#### TASK PROMPT
With the pictures left aside, write out exactly the lines of the listing below from the line with "total: 883.54 -> 831.62" to the line with "payment method: gift card -> PayPal", both included, and only those.

#### DATA
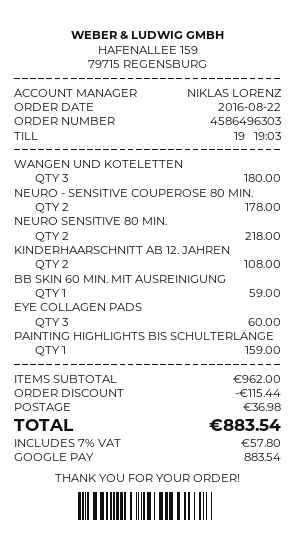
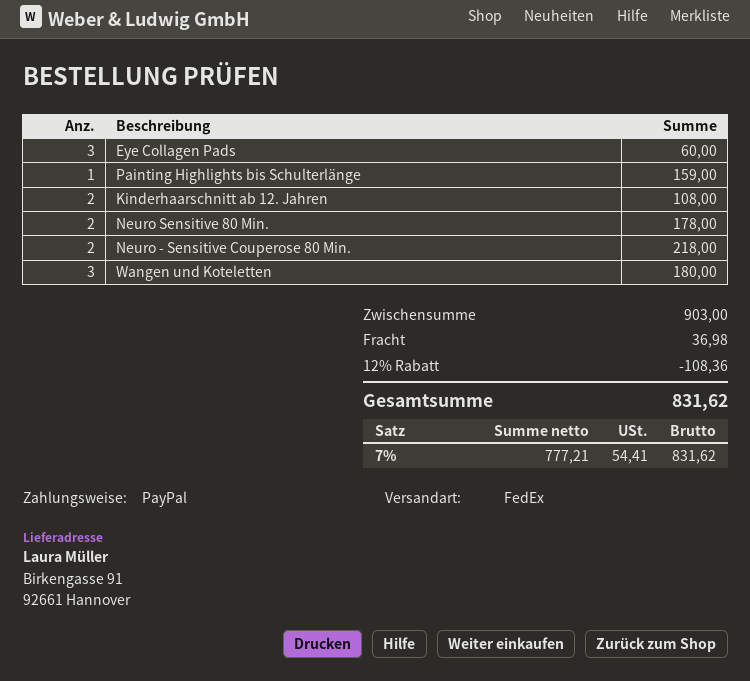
payment method: Google Pay -> PayPal
NEURO - SENSITIVE COUPEROSE 80 MIN.: 2 for 178.00 -> 2 for 218.00
NEURO SENSITIVE 80 MIN.: 2 for 218.00 -> 2 for 178.00
BB SKIN 60 MIN. MIT AUSREINIGUNG: 1 for 59.00 -> none
subtotal: 962.00 -> 903.00
discount: 115.44 -> 108.36
tax: 7% = 57.80 -> 7% = 54.41
total: 883.54 -> 831.62

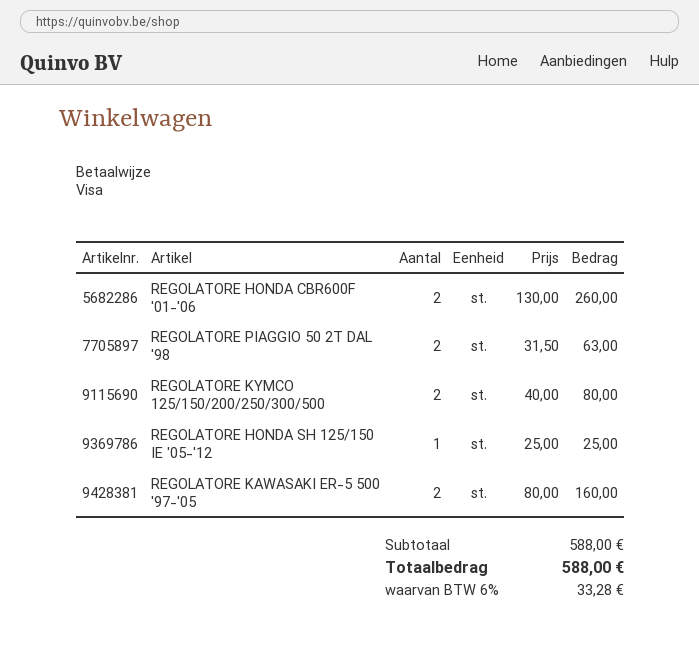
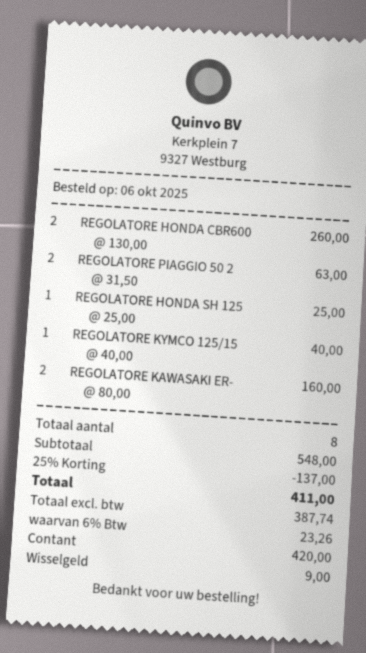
payment method: Visa -> cash
REGOLATORE KYMCO 125/150/200/250/300/500: 2 x 40.00 = 80.00 -> 1 x 40.00 = 40.00
subtotal: 588.00 -> 548.00
discount: none -> 25% = 137.00
tax: 6% = 33.28 -> 6% = 23.26
total: 588.00 -> 411.00

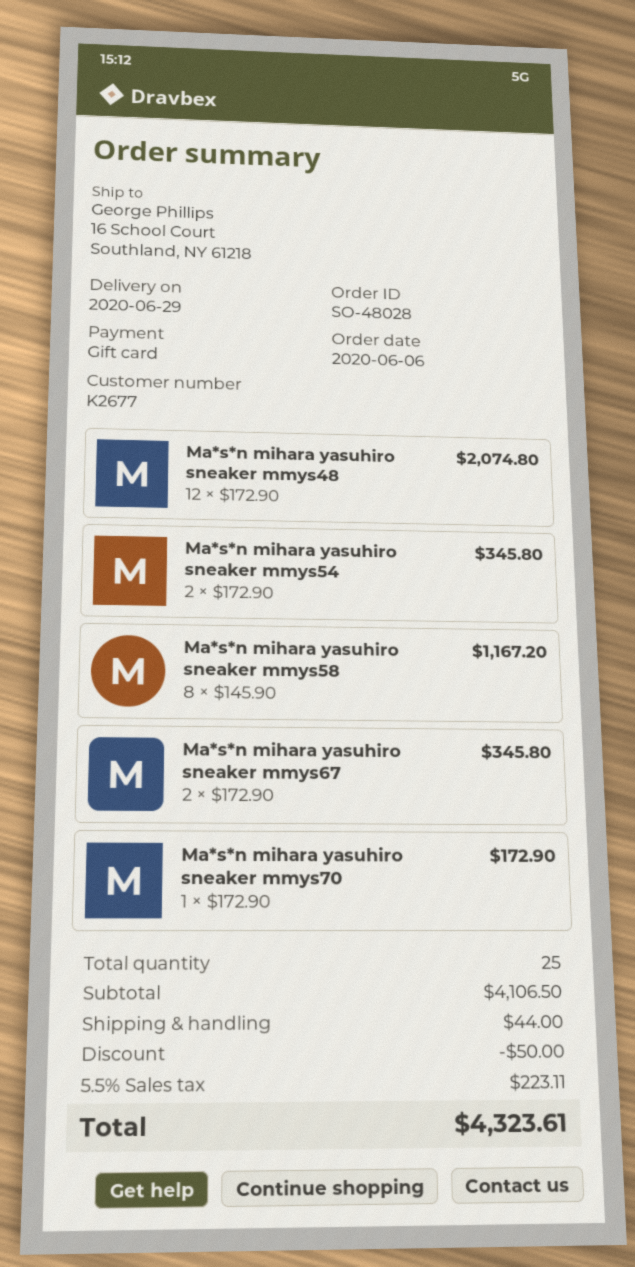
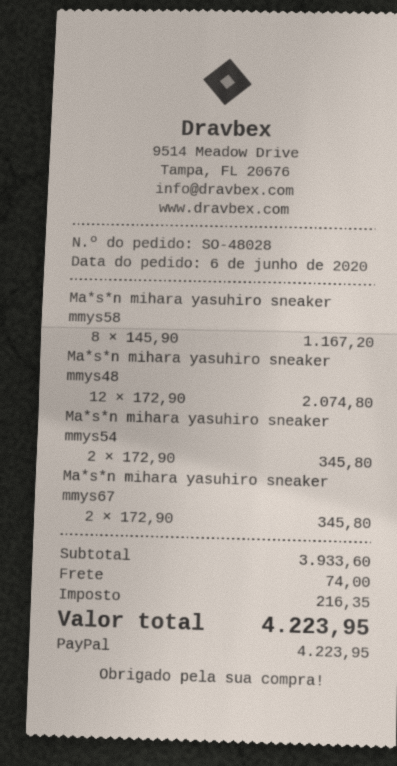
payment method: gift card -> PayPal
Ma*s*n mihara yasuhiro sneaker mmys70: 1 x 172.90 = 172.90 -> none
subtotal: 4106.50 -> 3933.60
discount: 50.00 -> none
shipping: 44.00 -> 74.00
tax: 223.11 -> 216.35
total: 4323.61 -> 4223.95

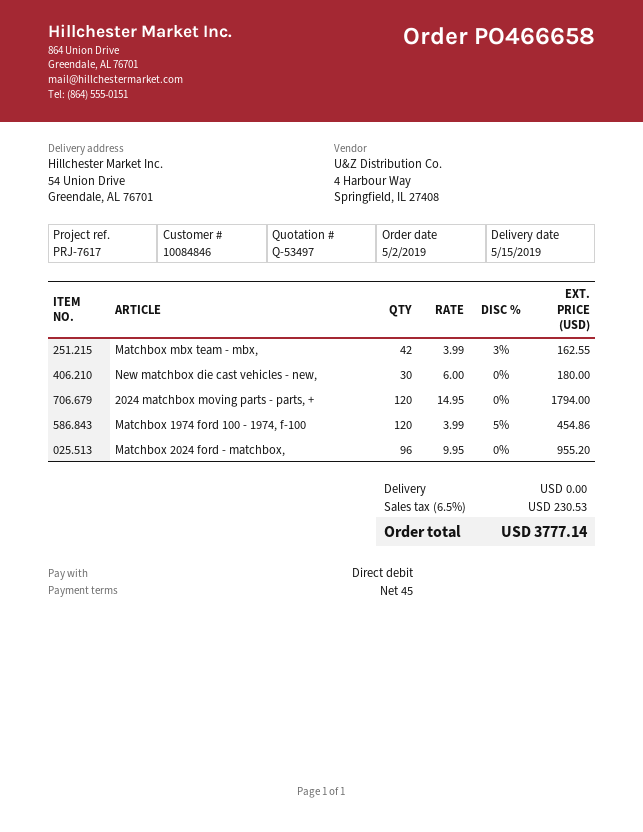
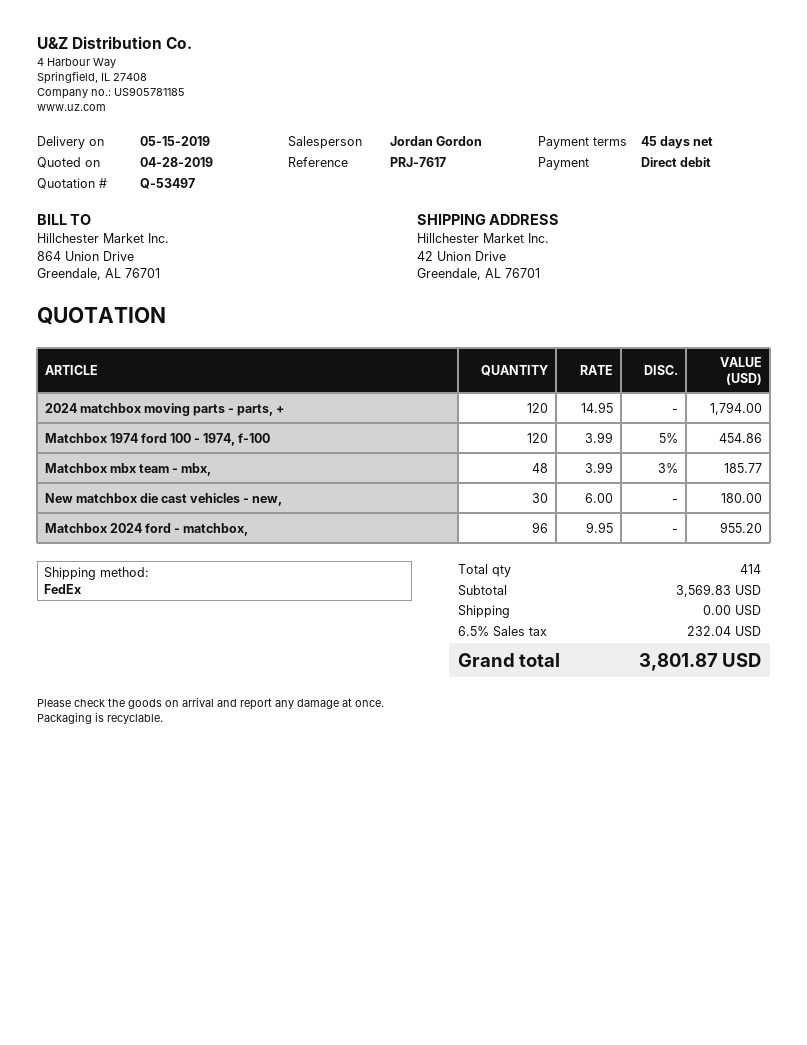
ship to: 54 Union Drive, Greendale, AL 76701 -> 42 Union Drive, Greendale, AL 76701
Matchbox mbx team - mbx,: 42 x 3.99 - 3% = 162.55 -> 48 x 3.99 - 3% = 185.77
tax: 6.5% = 230.53 -> 6.5% = 232.04
total: 3777.14 -> 3801.87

#### ANSWER BOX
total: 883.54 -> 831.62

payment method: Visa -> cash
REGOLATORE KYMCO 125/150/200/250/300/500: 2 x 40.00 = 80.00 -> 1 x 40.00 = 40.00
subtotal: 588.00 -> 548.00
discount: none -> 25% = 137.00
tax: 6% = 33.28 -> 6% = 23.26
total: 588.00 -> 411.00

payment method: gift card -> PayPal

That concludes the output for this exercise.